[Problem description] Report every line of the records below that includes the string "font".

Web page edit records

------------------------------------------------------------

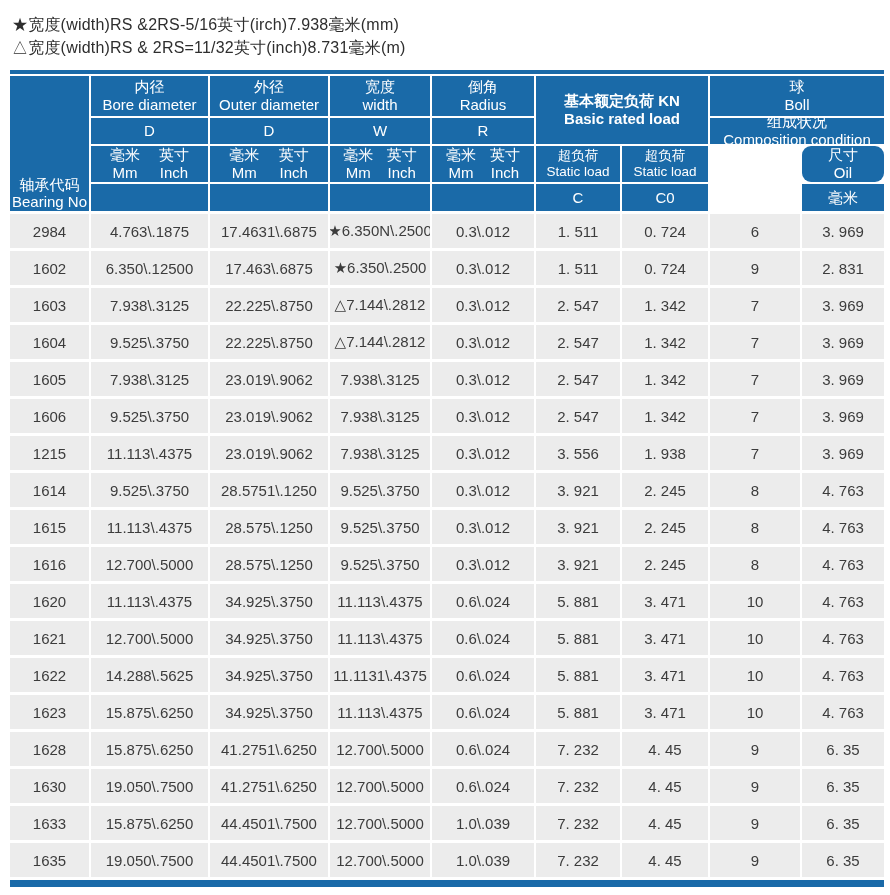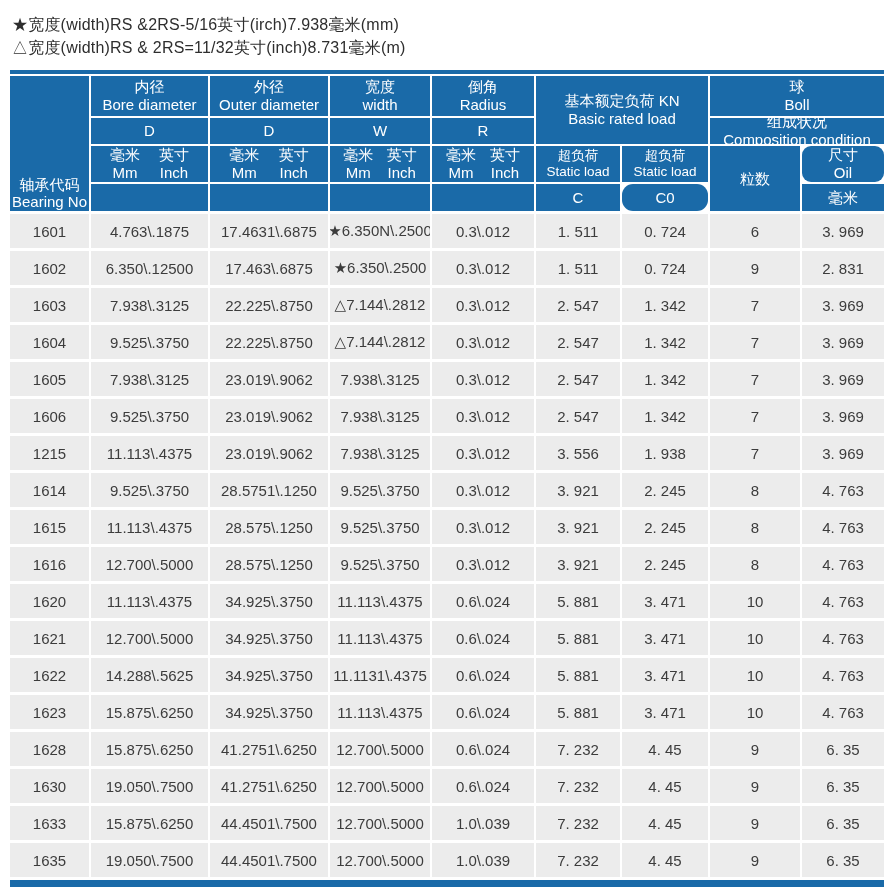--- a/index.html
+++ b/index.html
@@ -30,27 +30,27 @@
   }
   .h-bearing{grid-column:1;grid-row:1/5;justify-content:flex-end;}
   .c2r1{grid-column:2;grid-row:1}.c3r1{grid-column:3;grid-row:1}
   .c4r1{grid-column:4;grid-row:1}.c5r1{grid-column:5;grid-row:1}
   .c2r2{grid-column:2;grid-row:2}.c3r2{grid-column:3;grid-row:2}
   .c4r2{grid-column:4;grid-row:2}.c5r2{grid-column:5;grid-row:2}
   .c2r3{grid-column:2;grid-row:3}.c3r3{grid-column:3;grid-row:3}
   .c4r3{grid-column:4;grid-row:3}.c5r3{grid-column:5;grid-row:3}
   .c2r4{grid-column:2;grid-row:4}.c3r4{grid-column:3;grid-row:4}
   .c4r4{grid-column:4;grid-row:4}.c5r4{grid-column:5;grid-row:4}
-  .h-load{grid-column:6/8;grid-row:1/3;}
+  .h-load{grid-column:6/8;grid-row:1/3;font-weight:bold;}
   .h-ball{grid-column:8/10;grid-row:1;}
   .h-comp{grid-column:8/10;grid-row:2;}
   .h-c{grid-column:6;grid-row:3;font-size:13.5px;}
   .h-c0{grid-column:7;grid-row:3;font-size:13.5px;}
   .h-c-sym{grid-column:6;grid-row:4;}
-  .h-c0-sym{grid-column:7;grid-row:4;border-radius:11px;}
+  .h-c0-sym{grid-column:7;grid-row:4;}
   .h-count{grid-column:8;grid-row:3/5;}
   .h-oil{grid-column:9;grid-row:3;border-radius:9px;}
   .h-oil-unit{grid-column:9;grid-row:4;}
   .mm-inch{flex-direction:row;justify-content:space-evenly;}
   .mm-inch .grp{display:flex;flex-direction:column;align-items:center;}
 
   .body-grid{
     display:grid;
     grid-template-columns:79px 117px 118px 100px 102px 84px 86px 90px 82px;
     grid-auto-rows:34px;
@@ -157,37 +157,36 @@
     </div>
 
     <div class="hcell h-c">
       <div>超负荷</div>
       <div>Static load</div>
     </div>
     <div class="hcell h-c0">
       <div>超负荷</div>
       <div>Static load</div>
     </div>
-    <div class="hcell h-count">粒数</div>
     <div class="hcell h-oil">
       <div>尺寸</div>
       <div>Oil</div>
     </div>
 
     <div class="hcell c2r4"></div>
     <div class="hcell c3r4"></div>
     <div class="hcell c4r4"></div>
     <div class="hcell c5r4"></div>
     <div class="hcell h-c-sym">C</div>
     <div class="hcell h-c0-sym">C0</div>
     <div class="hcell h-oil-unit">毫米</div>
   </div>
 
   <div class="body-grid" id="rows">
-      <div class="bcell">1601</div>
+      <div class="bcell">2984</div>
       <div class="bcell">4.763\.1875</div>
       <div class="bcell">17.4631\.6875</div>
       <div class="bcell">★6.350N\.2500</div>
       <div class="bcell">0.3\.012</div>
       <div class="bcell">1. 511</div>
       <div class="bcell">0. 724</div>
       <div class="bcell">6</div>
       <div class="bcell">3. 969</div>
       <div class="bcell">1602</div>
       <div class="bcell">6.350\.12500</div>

------------------------------------------------------------

[Written response]
+  .h-load{grid-column:6/8;grid-row:1/3;font-weight:bold;}
   .h-c{grid-column:6;grid-row:3;font-size:13.5px;}
   .h-c0{grid-column:7;grid-row:3;font-size:13.5px;}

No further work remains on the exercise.